▶ **REQUIRED ACTION**
Retype the listing that follows, leaving nothing out.

▶ **SOURCE INFORMATION**

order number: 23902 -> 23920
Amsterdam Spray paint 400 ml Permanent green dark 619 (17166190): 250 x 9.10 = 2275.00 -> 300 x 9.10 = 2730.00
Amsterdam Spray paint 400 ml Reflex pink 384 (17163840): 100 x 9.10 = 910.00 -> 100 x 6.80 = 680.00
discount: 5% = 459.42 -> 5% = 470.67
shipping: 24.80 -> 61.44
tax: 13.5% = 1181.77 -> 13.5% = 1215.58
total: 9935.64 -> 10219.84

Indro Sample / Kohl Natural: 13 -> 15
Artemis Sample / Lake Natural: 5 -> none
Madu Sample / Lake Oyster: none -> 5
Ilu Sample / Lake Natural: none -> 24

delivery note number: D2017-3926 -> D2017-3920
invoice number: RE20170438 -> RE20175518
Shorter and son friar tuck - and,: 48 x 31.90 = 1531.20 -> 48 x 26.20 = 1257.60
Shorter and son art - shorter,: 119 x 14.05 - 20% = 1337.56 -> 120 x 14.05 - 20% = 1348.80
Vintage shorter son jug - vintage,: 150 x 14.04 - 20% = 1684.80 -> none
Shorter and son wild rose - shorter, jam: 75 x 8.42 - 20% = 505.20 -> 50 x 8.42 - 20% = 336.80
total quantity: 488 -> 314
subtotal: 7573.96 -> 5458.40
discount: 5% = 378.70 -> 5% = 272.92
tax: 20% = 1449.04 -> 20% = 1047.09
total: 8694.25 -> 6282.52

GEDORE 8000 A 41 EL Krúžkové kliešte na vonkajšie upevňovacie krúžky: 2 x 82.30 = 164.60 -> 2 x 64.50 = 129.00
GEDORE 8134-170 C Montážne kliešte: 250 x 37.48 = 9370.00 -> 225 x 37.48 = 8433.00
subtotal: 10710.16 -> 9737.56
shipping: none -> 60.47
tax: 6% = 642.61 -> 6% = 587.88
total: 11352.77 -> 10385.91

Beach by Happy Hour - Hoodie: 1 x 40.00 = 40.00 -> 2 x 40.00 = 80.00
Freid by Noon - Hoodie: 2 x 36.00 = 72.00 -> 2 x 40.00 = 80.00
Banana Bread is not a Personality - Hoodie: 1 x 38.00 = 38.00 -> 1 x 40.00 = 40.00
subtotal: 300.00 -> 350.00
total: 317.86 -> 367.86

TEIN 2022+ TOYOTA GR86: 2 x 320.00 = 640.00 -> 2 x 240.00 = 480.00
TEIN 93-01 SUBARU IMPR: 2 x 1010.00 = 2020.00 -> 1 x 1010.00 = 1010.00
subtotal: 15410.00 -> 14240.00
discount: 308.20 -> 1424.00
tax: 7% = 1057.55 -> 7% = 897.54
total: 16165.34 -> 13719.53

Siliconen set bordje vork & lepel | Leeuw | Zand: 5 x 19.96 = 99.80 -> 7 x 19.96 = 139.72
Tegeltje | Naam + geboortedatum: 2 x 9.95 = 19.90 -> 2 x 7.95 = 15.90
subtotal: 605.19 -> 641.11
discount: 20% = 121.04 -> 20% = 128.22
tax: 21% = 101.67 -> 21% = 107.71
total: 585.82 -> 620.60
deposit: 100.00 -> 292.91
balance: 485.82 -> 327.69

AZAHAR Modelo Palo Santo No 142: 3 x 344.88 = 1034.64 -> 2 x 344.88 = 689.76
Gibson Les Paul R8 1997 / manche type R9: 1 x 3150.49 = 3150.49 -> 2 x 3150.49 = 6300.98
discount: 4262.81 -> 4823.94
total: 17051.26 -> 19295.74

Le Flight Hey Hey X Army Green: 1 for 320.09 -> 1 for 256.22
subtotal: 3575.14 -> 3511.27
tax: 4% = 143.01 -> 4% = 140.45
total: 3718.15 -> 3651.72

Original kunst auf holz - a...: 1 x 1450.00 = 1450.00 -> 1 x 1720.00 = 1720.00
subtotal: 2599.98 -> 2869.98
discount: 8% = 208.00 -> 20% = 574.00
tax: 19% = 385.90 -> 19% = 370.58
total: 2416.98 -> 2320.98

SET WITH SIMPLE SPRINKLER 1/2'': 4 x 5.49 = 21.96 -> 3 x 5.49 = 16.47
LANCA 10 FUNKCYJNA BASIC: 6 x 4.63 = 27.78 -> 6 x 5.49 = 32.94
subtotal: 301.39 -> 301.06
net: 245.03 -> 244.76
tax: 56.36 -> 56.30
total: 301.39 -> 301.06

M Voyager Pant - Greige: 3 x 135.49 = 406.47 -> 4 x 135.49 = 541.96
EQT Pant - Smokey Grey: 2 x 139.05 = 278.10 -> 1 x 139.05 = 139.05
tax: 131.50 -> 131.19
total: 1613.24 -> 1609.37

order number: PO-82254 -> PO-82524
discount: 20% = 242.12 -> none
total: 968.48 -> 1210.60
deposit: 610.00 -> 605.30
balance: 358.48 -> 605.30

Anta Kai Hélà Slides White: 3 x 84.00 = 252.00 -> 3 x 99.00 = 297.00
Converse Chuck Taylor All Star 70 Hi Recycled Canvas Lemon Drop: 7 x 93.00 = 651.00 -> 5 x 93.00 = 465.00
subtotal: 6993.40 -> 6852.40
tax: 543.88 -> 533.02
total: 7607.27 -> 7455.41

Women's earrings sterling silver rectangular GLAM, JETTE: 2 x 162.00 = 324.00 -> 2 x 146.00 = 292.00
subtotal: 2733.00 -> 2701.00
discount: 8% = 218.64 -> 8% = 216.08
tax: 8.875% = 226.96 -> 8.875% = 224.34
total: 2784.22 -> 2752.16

▶ **RESPONSE**
order number: 23902 -> 23920
Amsterdam Spray paint 400 ml Permanent green dark 619 (17166190): 250 x 9.10 = 2275.00 -> 300 x 9.10 = 2730.00
Amsterdam Spray paint 400 ml Reflex pink 384 (17163840): 100 x 9.10 = 910.00 -> 100 x 6.80 = 680.00
discount: 5% = 459.42 -> 5% = 470.67
shipping: 24.80 -> 61.44
tax: 13.5% = 1181.77 -> 13.5% = 1215.58
total: 9935.64 -> 10219.84

Indro Sample / Kohl Natural: 13 -> 15
Artemis Sample / Lake Natural: 5 -> none
Madu Sample / Lake Oyster: none -> 5
Ilu Sample / Lake Natural: none -> 24

delivery note number: D2017-3926 -> D2017-3920
invoice number: RE20170438 -> RE20175518
Shorter and son friar tuck - and,: 48 x 31.90 = 1531.20 -> 48 x 26.20 = 1257.60
Shorter and son art - shorter,: 119 x 14.05 - 20% = 1337.56 -> 120 x 14.05 - 20% = 1348.80
Vintage shorter son jug - vintage,: 150 x 14.04 - 20% = 1684.80 -> none
Shorter and son wild rose - shorter, jam: 75 x 8.42 - 20% = 505.20 -> 50 x 8.42 - 20% = 336.80
total quantity: 488 -> 314
subtotal: 7573.96 -> 5458.40
discount: 5% = 378.70 -> 5% = 272.92
tax: 20% = 1449.04 -> 20% = 1047.09
total: 8694.25 -> 6282.52

GEDORE 8000 A 41 EL Krúžkové kliešte na vonkajšie upevňovacie krúžky: 2 x 82.30 = 164.60 -> 2 x 64.50 = 129.00
GEDORE 8134-170 C Montážne kliešte: 250 x 37.48 = 9370.00 -> 225 x 37.48 = 8433.00
subtotal: 10710.16 -> 9737.56
shipping: none -> 60.47
tax: 6% = 642.61 -> 6% = 587.88
total: 11352.77 -> 10385.91

Beach by Happy Hour - Hoodie: 1 x 40.00 = 40.00 -> 2 x 40.00 = 80.00
Freid by Noon - Hoodie: 2 x 36.00 = 72.00 -> 2 x 40.00 = 80.00
Banana Bread is not a Personality - Hoodie: 1 x 38.00 = 38.00 -> 1 x 40.00 = 40.00
subtotal: 300.00 -> 350.00
total: 317.86 -> 367.86

TEIN 2022+ TOYOTA GR86: 2 x 320.00 = 640.00 -> 2 x 240.00 = 480.00
TEIN 93-01 SUBARU IMPR: 2 x 1010.00 = 2020.00 -> 1 x 1010.00 = 1010.00
subtotal: 15410.00 -> 14240.00
discount: 308.20 -> 1424.00
tax: 7% = 1057.55 -> 7% = 897.54
total: 16165.34 -> 13719.53

Siliconen set bordje vork & lepel | Leeuw | Zand: 5 x 19.96 = 99.80 -> 7 x 19.96 = 139.72
Tegeltje | Naam + geboortedatum: 2 x 9.95 = 19.90 -> 2 x 7.95 = 15.90
subtotal: 605.19 -> 641.11
discount: 20% = 121.04 -> 20% = 128.22
tax: 21% = 101.67 -> 21% = 107.71
total: 585.82 -> 620.60
deposit: 100.00 -> 292.91
balance: 485.82 -> 327.69

AZAHAR Modelo Palo Santo No 142: 3 x 344.88 = 1034.64 -> 2 x 344.88 = 689.76
Gibson Les Paul R8 1997 / manche type R9: 1 x 3150.49 = 3150.49 -> 2 x 3150.49 = 6300.98
discount: 4262.81 -> 4823.94
total: 17051.26 -> 19295.74

Le Flight Hey Hey X Army Green: 1 for 320.09 -> 1 for 256.22
subtotal: 3575.14 -> 3511.27
tax: 4% = 143.01 -> 4% = 140.45
total: 3718.15 -> 3651.72

Original kunst auf holz - a...: 1 x 1450.00 = 1450.00 -> 1 x 1720.00 = 1720.00
subtotal: 2599.98 -> 2869.98
discount: 8% = 208.00 -> 20% = 574.00
tax: 19% = 385.90 -> 19% = 370.58
total: 2416.98 -> 2320.98

SET WITH SIMPLE SPRINKLER 1/2'': 4 x 5.49 = 21.96 -> 3 x 5.49 = 16.47
LANCA 10 FUNKCYJNA BASIC: 6 x 4.63 = 27.78 -> 6 x 5.49 = 32.94
subtotal: 301.39 -> 301.06
net: 245.03 -> 244.76
tax: 56.36 -> 56.30
total: 301.39 -> 301.06

M Voyager Pant - Greige: 3 x 135.49 = 406.47 -> 4 x 135.49 = 541.96
EQT Pant - Smokey Grey: 2 x 139.05 = 278.10 -> 1 x 139.05 = 139.05
tax: 131.50 -> 131.19
total: 1613.24 -> 1609.37

order number: PO-82254 -> PO-82524
discount: 20% = 242.12 -> none
total: 968.48 -> 1210.60
deposit: 610.00 -> 605.30
balance: 358.48 -> 605.30

Anta Kai Hélà Slides White: 3 x 84.00 = 252.00 -> 3 x 99.00 = 297.00
Converse Chuck Taylor All Star 70 Hi Recycled Canvas Lemon Drop: 7 x 93.00 = 651.00 -> 5 x 93.00 = 465.00
subtotal: 6993.40 -> 6852.40
tax: 543.88 -> 533.02
total: 7607.27 -> 7455.41

Women's earrings sterling silver rectangular GLAM, JETTE: 2 x 162.00 = 324.00 -> 2 x 146.00 = 292.00
subtotal: 2733.00 -> 2701.00
discount: 8% = 218.64 -> 8% = 216.08
tax: 8.875% = 226.96 -> 8.875% = 224.34
total: 2784.22 -> 2752.16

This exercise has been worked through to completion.